→ What is expected: Every line of the listing below is to be duplicated exactly, with the pictures left out.
━━━━━ Provided records
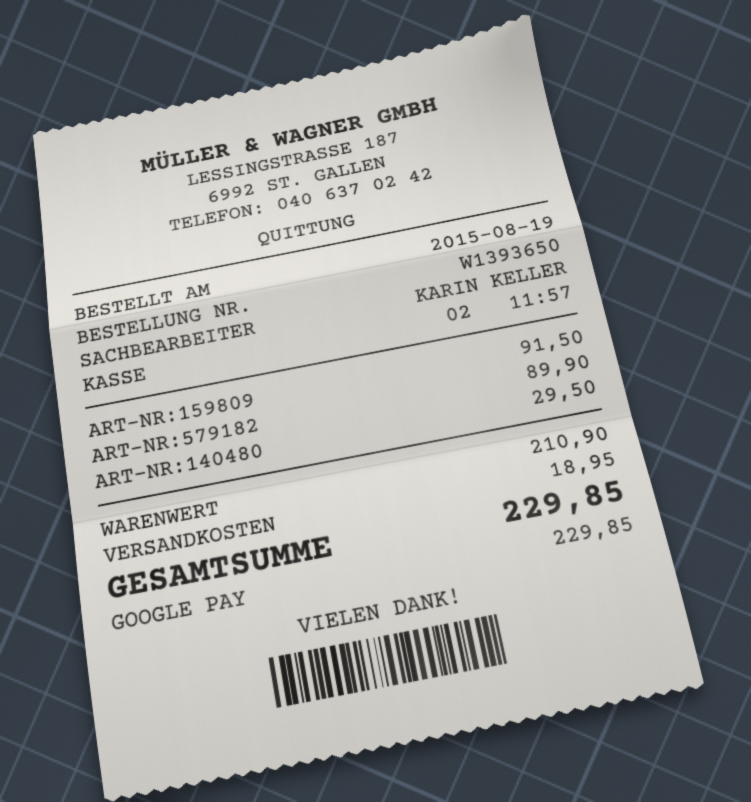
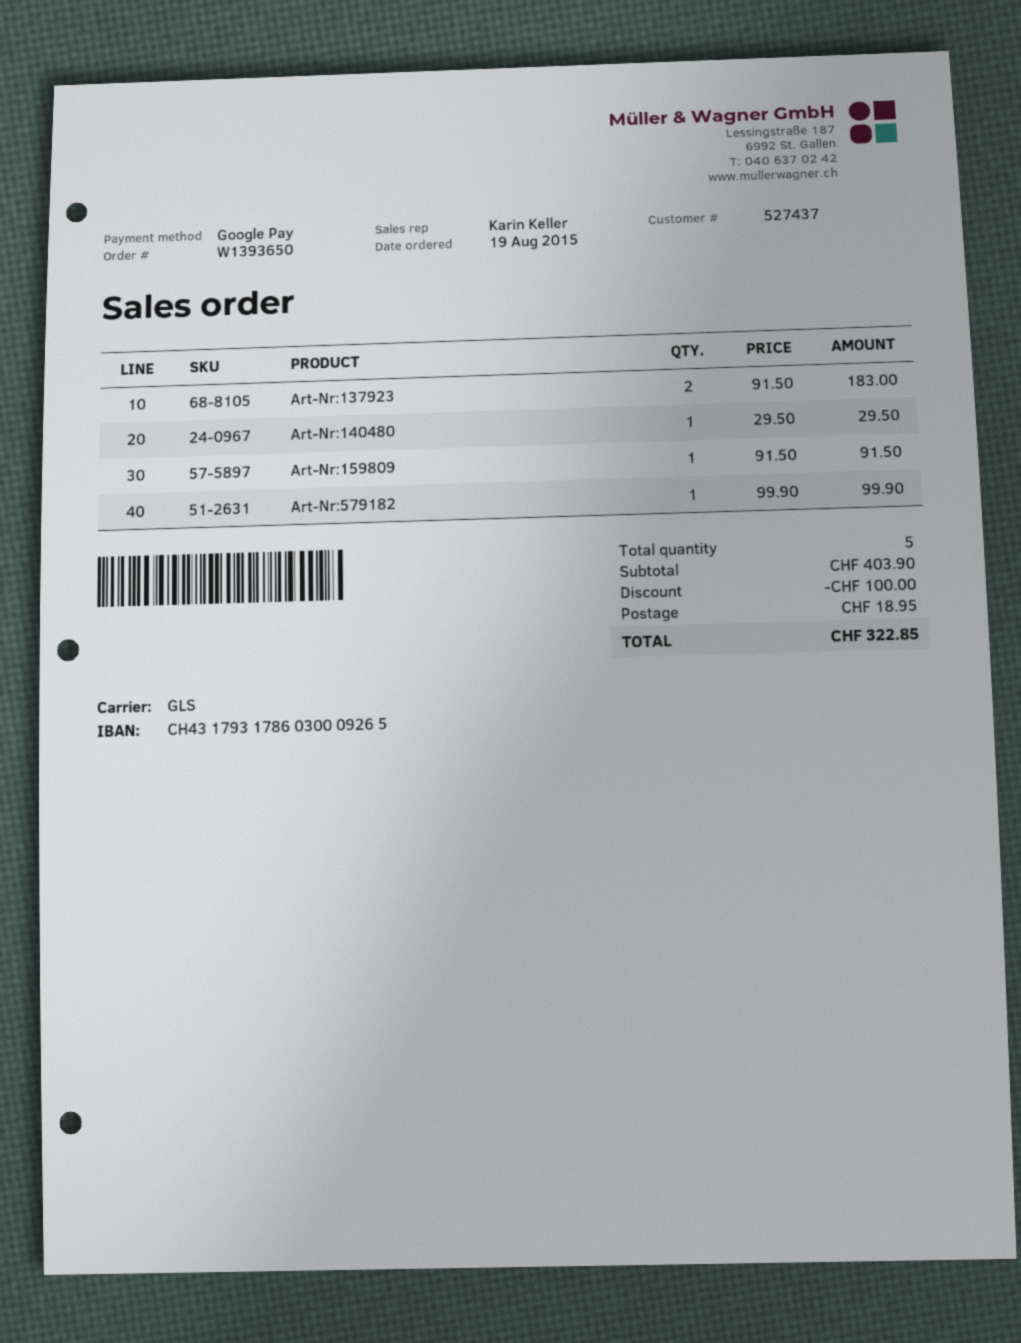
ART-NR:579182: 1 x 89.90 = 89.90 -> 1 x 99.90 = 99.90
Art-Nr:137923: none -> 2 x 91.50 = 183.00
subtotal: 210.90 -> 403.90
discount: none -> 100.00
total: 229.85 -> 322.85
━━━━━━━━━━
→ Written response:
ART-NR:579182: 1 x 89.90 = 89.90 -> 1 x 99.90 = 99.90
Art-Nr:137923: none -> 2 x 91.50 = 183.00
subtotal: 210.90 -> 403.90
discount: none -> 100.00
total: 229.85 -> 322.85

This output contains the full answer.